Central Kurdish/Transducer
From LING073
Contents
Code
Analyser Evaluation
Stems
The total number of stems can be found below:
- 8 N-Stems
- 4 Definite/Plural
- 4 Verbs_Inf (infinitives)
- 4 V-Stems_1
- 4 V-Stems_2
- 6 Subject_Prn
- 4 Imperatives
- 6 Prns
- 3 Adj-Stem
- 2 Comparatives
- 3 Prepositions
- 3 Conjunctions
- 2 Adverbs
- 2 Npast
Coverage
The total coverage over the ckb.basic corpus is 12.02%. This was an increase of 3 percentage points that came after adding three common words for "water", "earth", and "god" (all just <n>), two prepositions for "which" and "on" (<pr>), and one conjunction for "so" (<conjcoo>).

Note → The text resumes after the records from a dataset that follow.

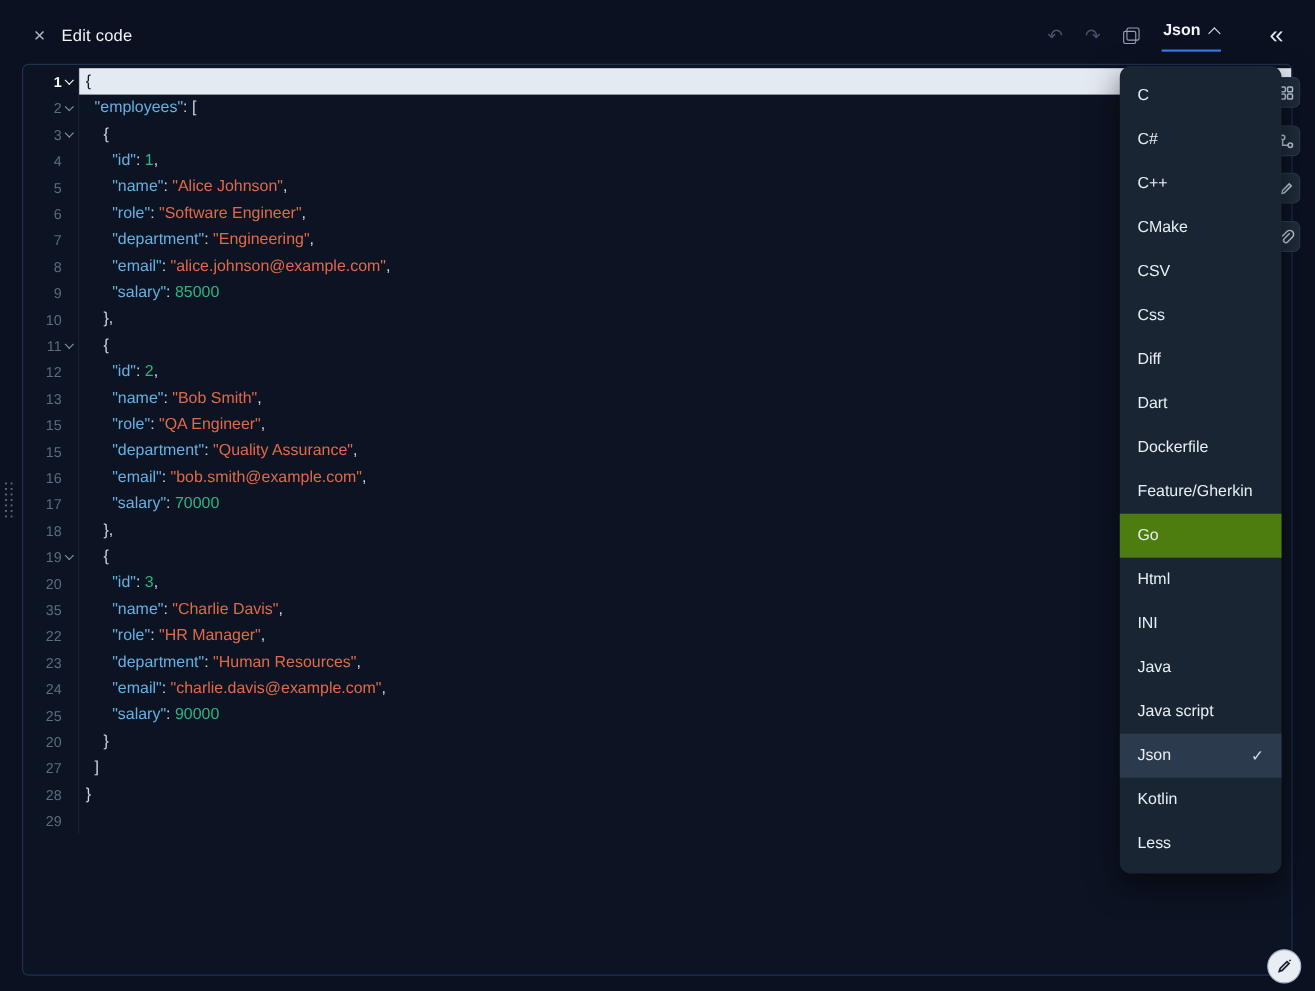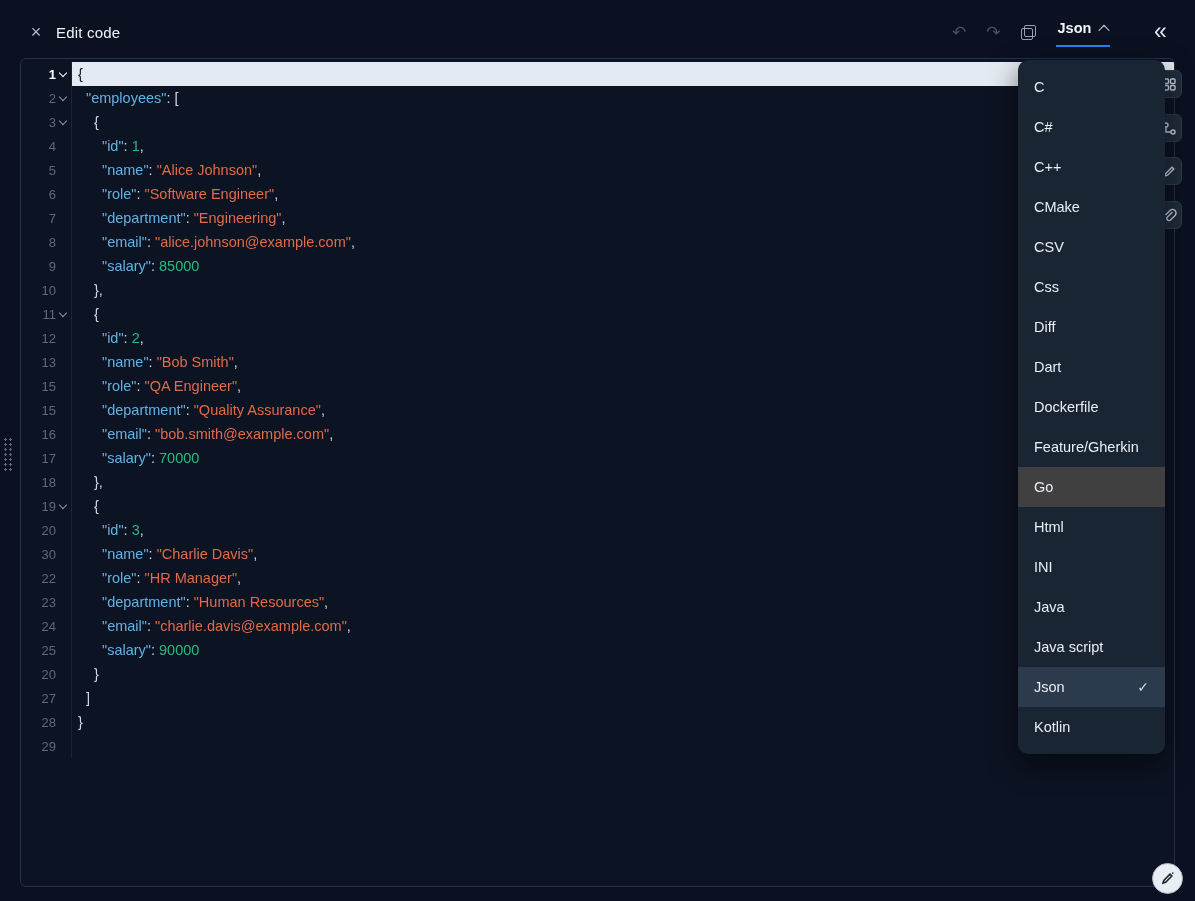--- a/index.html
+++ b/index.html
@@ -96,7 +96,7 @@
     height:40px; display:flex; align-items:center; justify-content:space-between;
     padding:0 16px; font-size:14.5px; color:#e9eef4; cursor:pointer;
   }
-  .menu-item.hover { background:#404040; }
+  .menu-item.hover { background:#4d7c0f; }
   .menu-item.selected { background:#2b3b4d; }
   .menu-item .check { color:#cfd8e2; font-size:14px; }
 

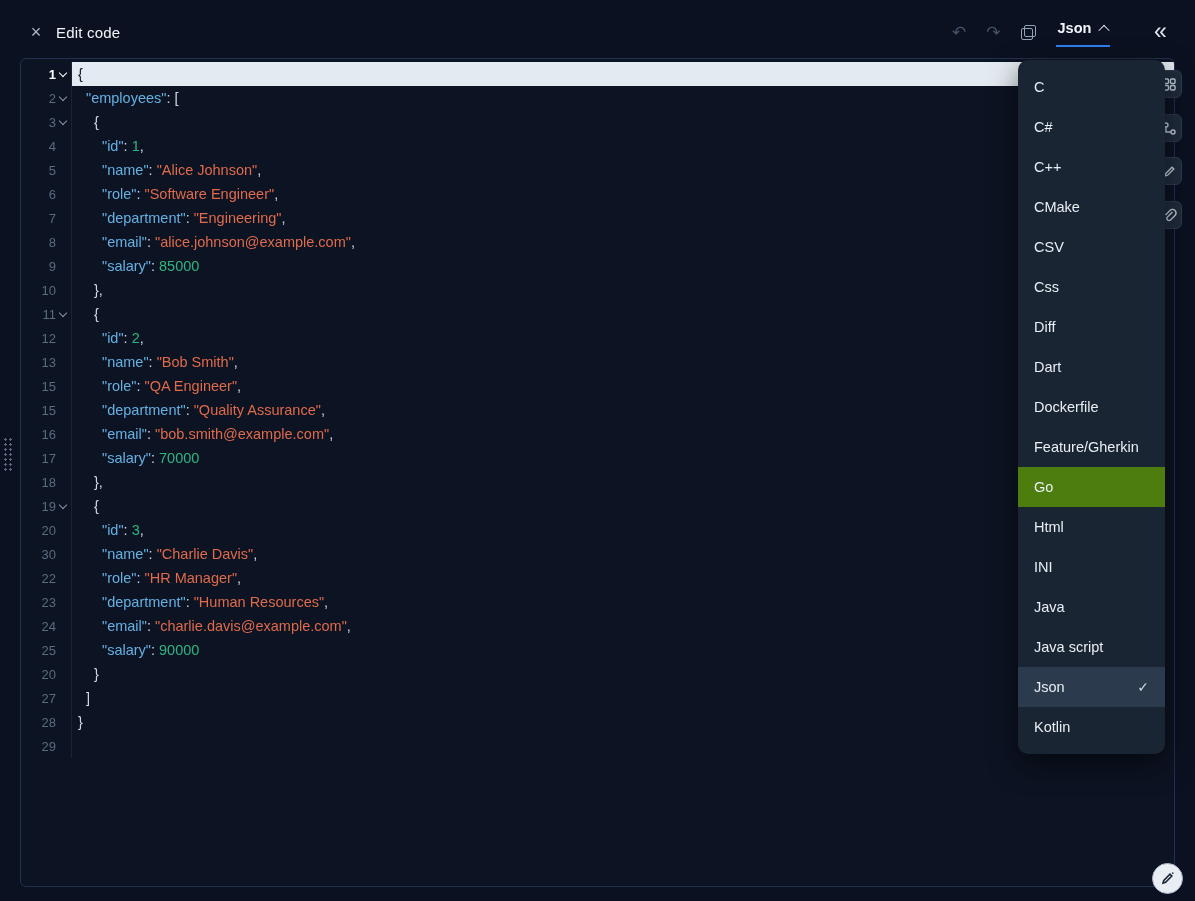--- a/index.html
+++ b/index.html
@@ -223,7 +223,7 @@
         <span class="fold"></span>
       </div>
       <div class="gut-row">
-        <span class="num">30</span>
+        <span class="num">35</span>
         <span class="fold"></span>
       </div>
       <div class="gut-row">

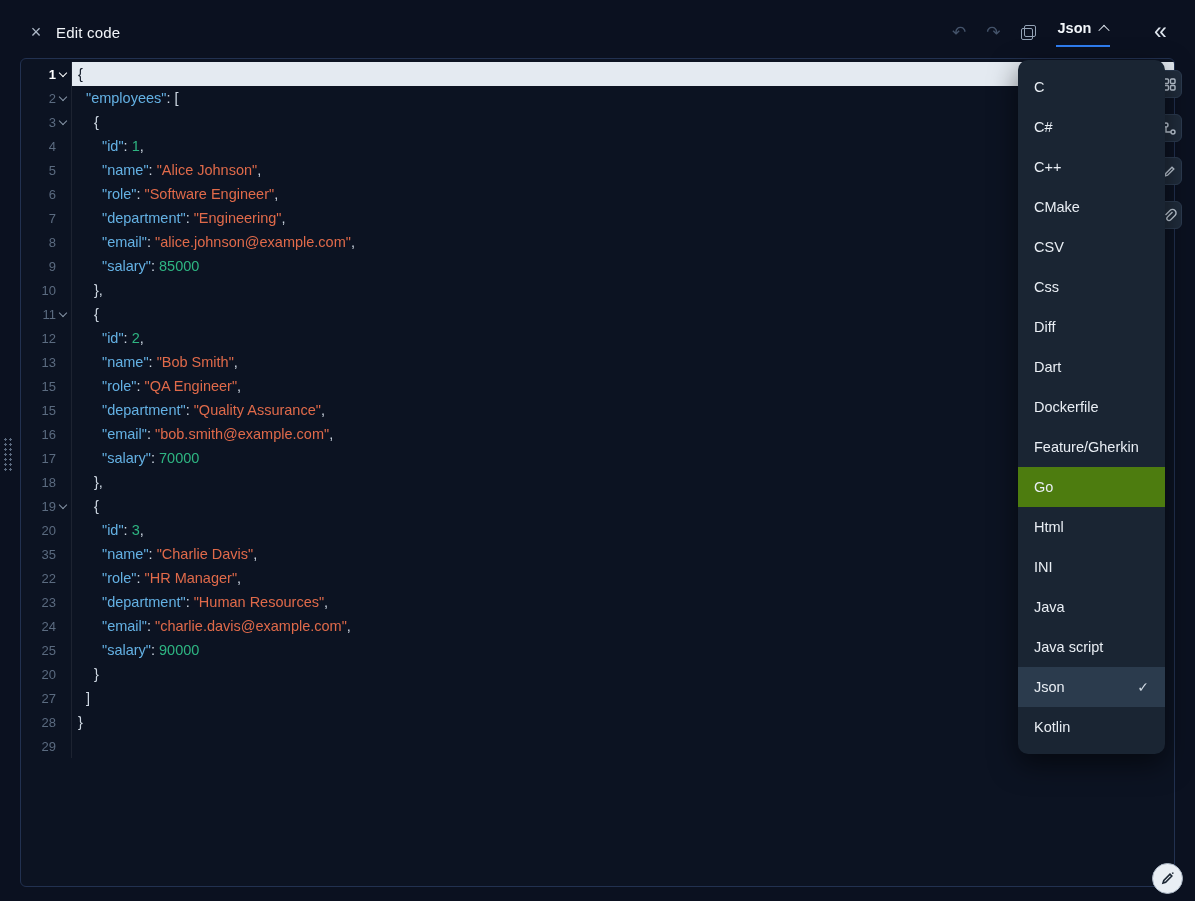--- a/index.html
+++ b/index.html
@@ -345,6 +345,9 @@
     <div class="menu-item">
       <span>Kotlin</span>
     </div>
+    <div class="menu-item">
+      <span>Less</span>
+    </div>
   </div>
 
 <div id="edge-root">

The current top unknown words are:
- بوو
- هەموو
- با
- ئەمە
- فەرمووی
The total coverage over the Wikipedia corpus is 21.48%.
Tests
The transducer currently passes 76/101 (75%) tests on the main yaml file and 3/6 (50%) on the commonwords file. It seems to do well with noun morphology and most verb morphology.
Generator Evaluation
Initial Evaluation of Morphological Generation
Notes
The remaining 26 morphological analysis tests fail for the following reasons:
- There is an issue with some words containing the letter 'ە' that are possibly encoded strangely in Unicode, and it is making some straightforward tests fail.
- The izafa enclitic was skipped (not implemented). All other grammar points were attempted in some way.
- Some verbs, particularly هاتن (to come), have different imperative/non-past stems. Because only one lexicon was used for both types of verbs, this could not be accounted for.